Como ha sido ampliamente difundido, al toletero nacido el 19 de enero de 1987 en la ciudad de  Mulegé, Baja California Sur, que jugaba con el equipo Rakuten Golden Eagles de la Liga Nipona de Beisbol (NPBL por sus siglas en inglés), le fue dictada una severa suspensión por considerarlo culpable de dopaje, utilizando la furosemida y la clortalidona, las que según fuentes especializadas en medicina son utilizadas para tratar clínicamente problemas como la retención inadecuada de líquidos y la hipertensión arterial, mas están señaladas como ilegales al ser propicio su uso también como elementos o sustancias útiles para encubrir la existencia en el cuerpo humano de otros químicos prohibidos por ser utilizadas como precursores ilegales del mejor rendimiento físico de atletas al generarse bajo circunstancias insanas una mejoría en la competitividad física de un ser humano a efecto que pueda tener mayor rendimiento en su condición físico atlética, en detrimento de la equidad al competir, como podrían ser el mejoramiento radical en condiciones inequitativas de la fortaleza y mejor desempeño de los flujos sanguíneos frente a lo que ocurre normalmente en la generalidad de los deportistas con quienes se convive y compite, lo que está referido como conducta apartada de la ética deportiva.

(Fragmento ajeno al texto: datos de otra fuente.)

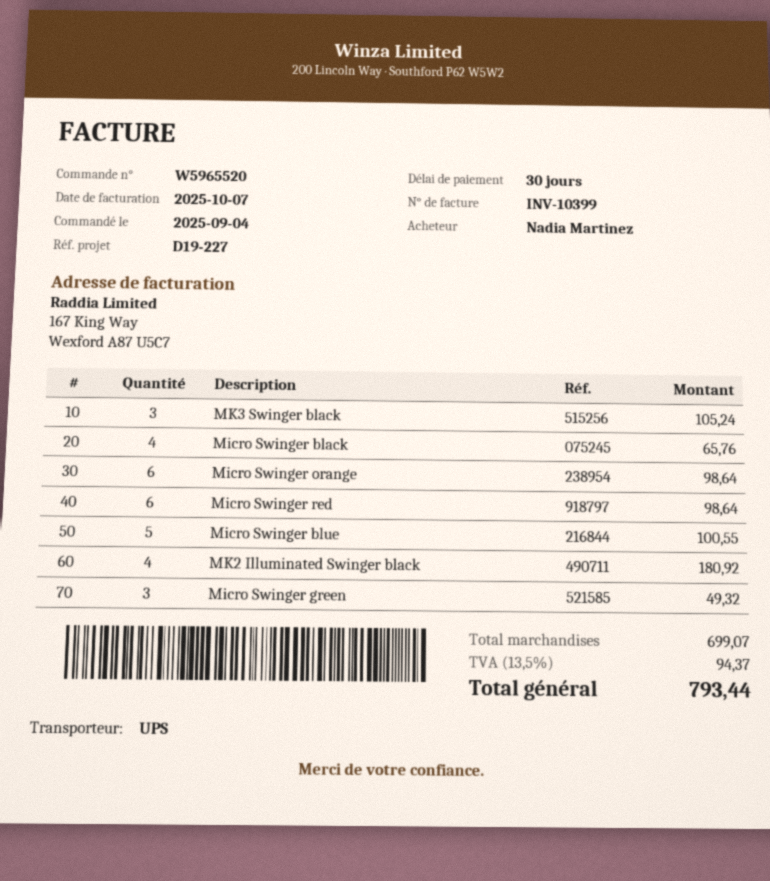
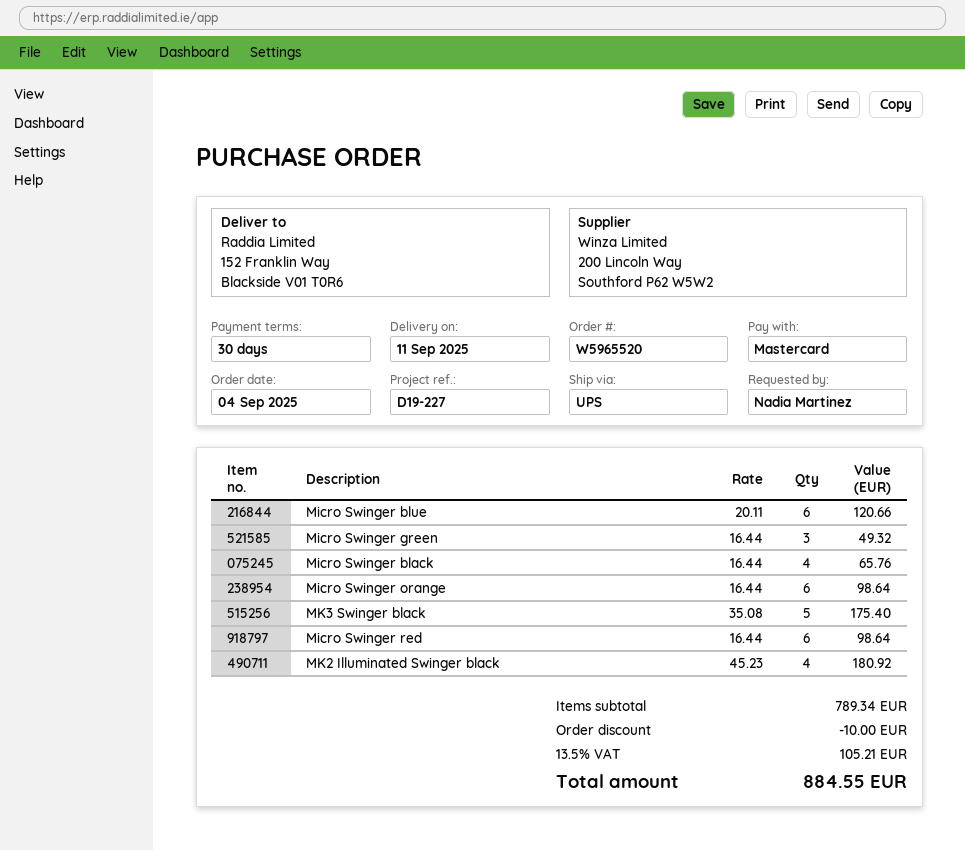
MK3 Swinger black: 3 for 105.24 -> 5 for 175.40
Micro Swinger blue: 5 for 100.55 -> 6 for 120.66
subtotal: 699.07 -> 789.34
discount: none -> 10.00
tax: 13.5% = 94.37 -> 13.5% = 105.21
total: 793.44 -> 884.55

Japhet Amador ha negado haber utilizado estas sustancias en forma intencional aduciendo que le habrían sido brindadas sin su conocimiento a través de algún producto que le facilitaron en un gimnasio y otro que aduce le otorgaron para utilizarlo en el afeitado de su barba, desestimando que hayan sido suministrados habiéndolos solicitado o consentido.

No existe antecedente claro en el sentido que Japhet Amador esté padeciendo sintomatología clínica tratada por facultativos en forma oficial que le hayan determinado tratamiento médico utilizando esas dos sustancias y que ello hubiere sido la causa de que las haya ingerido controladamente, ya que si así hubiere sido debió contar en el historial clínico del pelotero y siendo además del conocimiento de su equipo en Japón, informándolo a la Liga en la que milita y separándole temporalmente del roster dejando de participar en cotejos en tanto se recuperaré de la irregularidad en la salud y que además dichas sustancias hubiesen desaparecido del organismo del beisbolista a fin de evitar la condición de ilegalidad al desempeñarse como deportista profesional.

Japhet Amador no ha aportado elementos para acreditar cómo pudo haber recibido y por quién dichas sustancias químicas de ahí que además de haber consentido los resultados de exámenes que le practicaron, deja en duda las circunstancias sobre las que basa su argumentación defensiva.

Aun cuando la sanción que está ya cumpliendo Amador fue determinada por las autoridades del beisbol profesional japonés y no hay relación legal alguna como para que le impida jugar en México, hay muchos comentarios y señalamientos de la fanaticada mexicana al Rey de los Deportes así como de la sociedad en general en cuanto a que debe imperar la prevalencia de los valores morales y la ética deportiva al momento de evaluar si un jugador profesional de un deporte en organizaciones mexicanas sancionado en otro país por dopaje puede jugar tranquilamente en nuestro país, siendo desde luego el derecho de las directivas de las Ligas deportivas y de los equipos en que están contratados los jugadores, en cuanto a apegarse a las norma laxas existentes en México defiendo sus activos sin considerar los temas éticos o morales además de la opinión social que mayoritariamente repudia los antivalores en el deporte.